**What to produce**
Exclude the pictures and retype the entries as written.

(Modification records)
··········
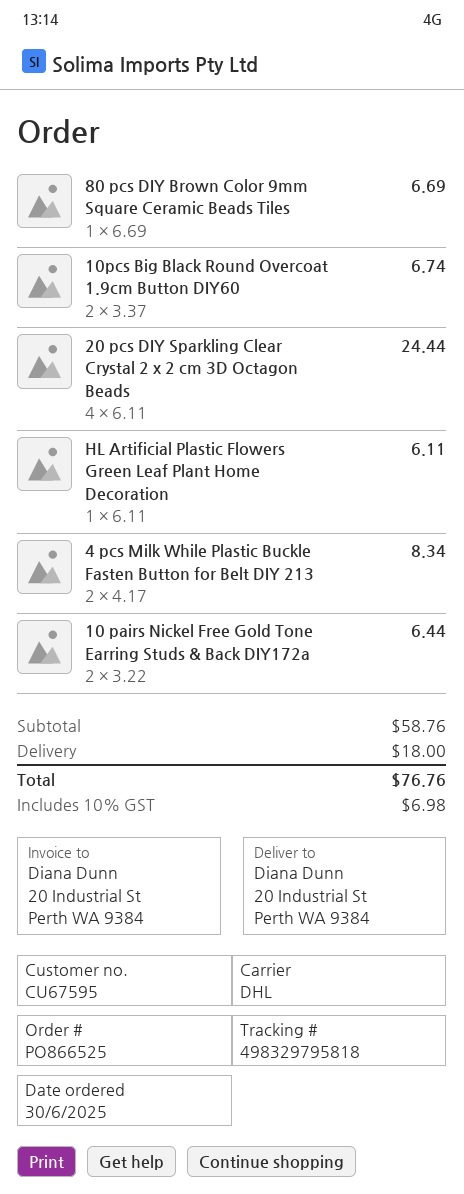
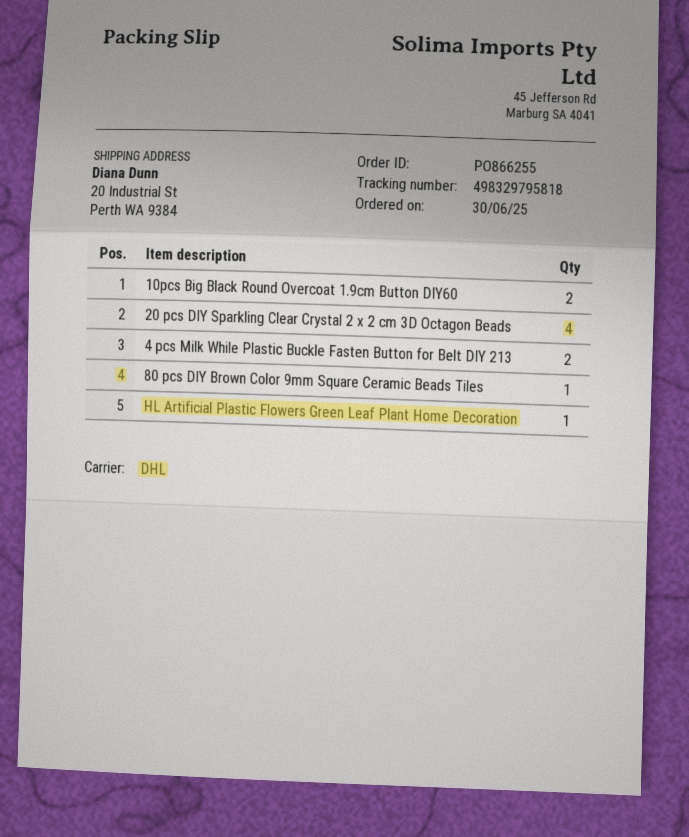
order number: PO866525 -> PO866255
10 pairs Nickel Free Gold Tone Earring Studs & Back DIY172a: 2 -> none

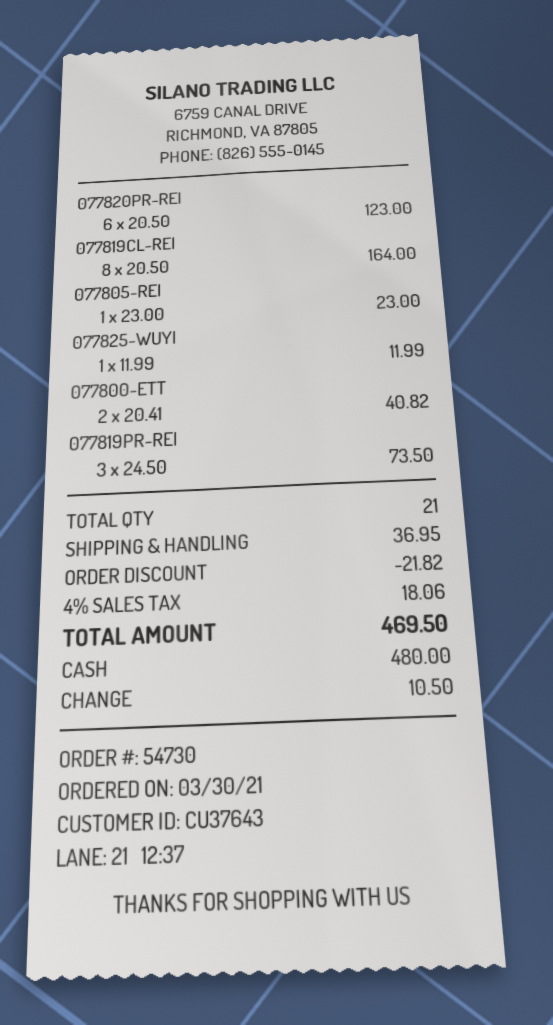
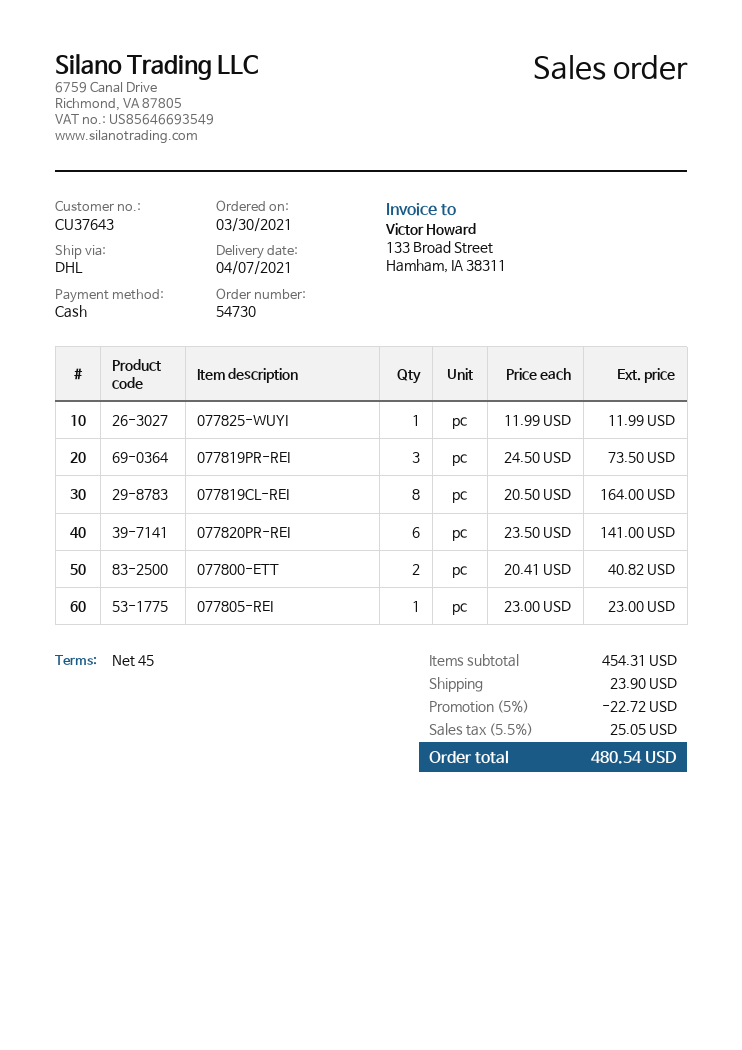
077820PR-REI: 6 x 20.50 = 123.00 -> 6 x 23.50 = 141.00
discount: 21.82 -> 22.72
shipping: 36.95 -> 23.90
tax: 4% = 18.06 -> 5.5% = 25.05
total: 469.50 -> 480.54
··········
**Result**
order number: PO866525 -> PO866255
10 pairs Nickel Free Gold Tone Earring Studs & Back DIY172a: 2 -> none

077820PR-REI: 6 x 20.50 = 123.00 -> 6 x 23.50 = 141.00
discount: 21.82 -> 22.72
shipping: 36.95 -> 23.90
tax: 4% = 18.06 -> 5.5% = 25.05
total: 469.50 -> 480.54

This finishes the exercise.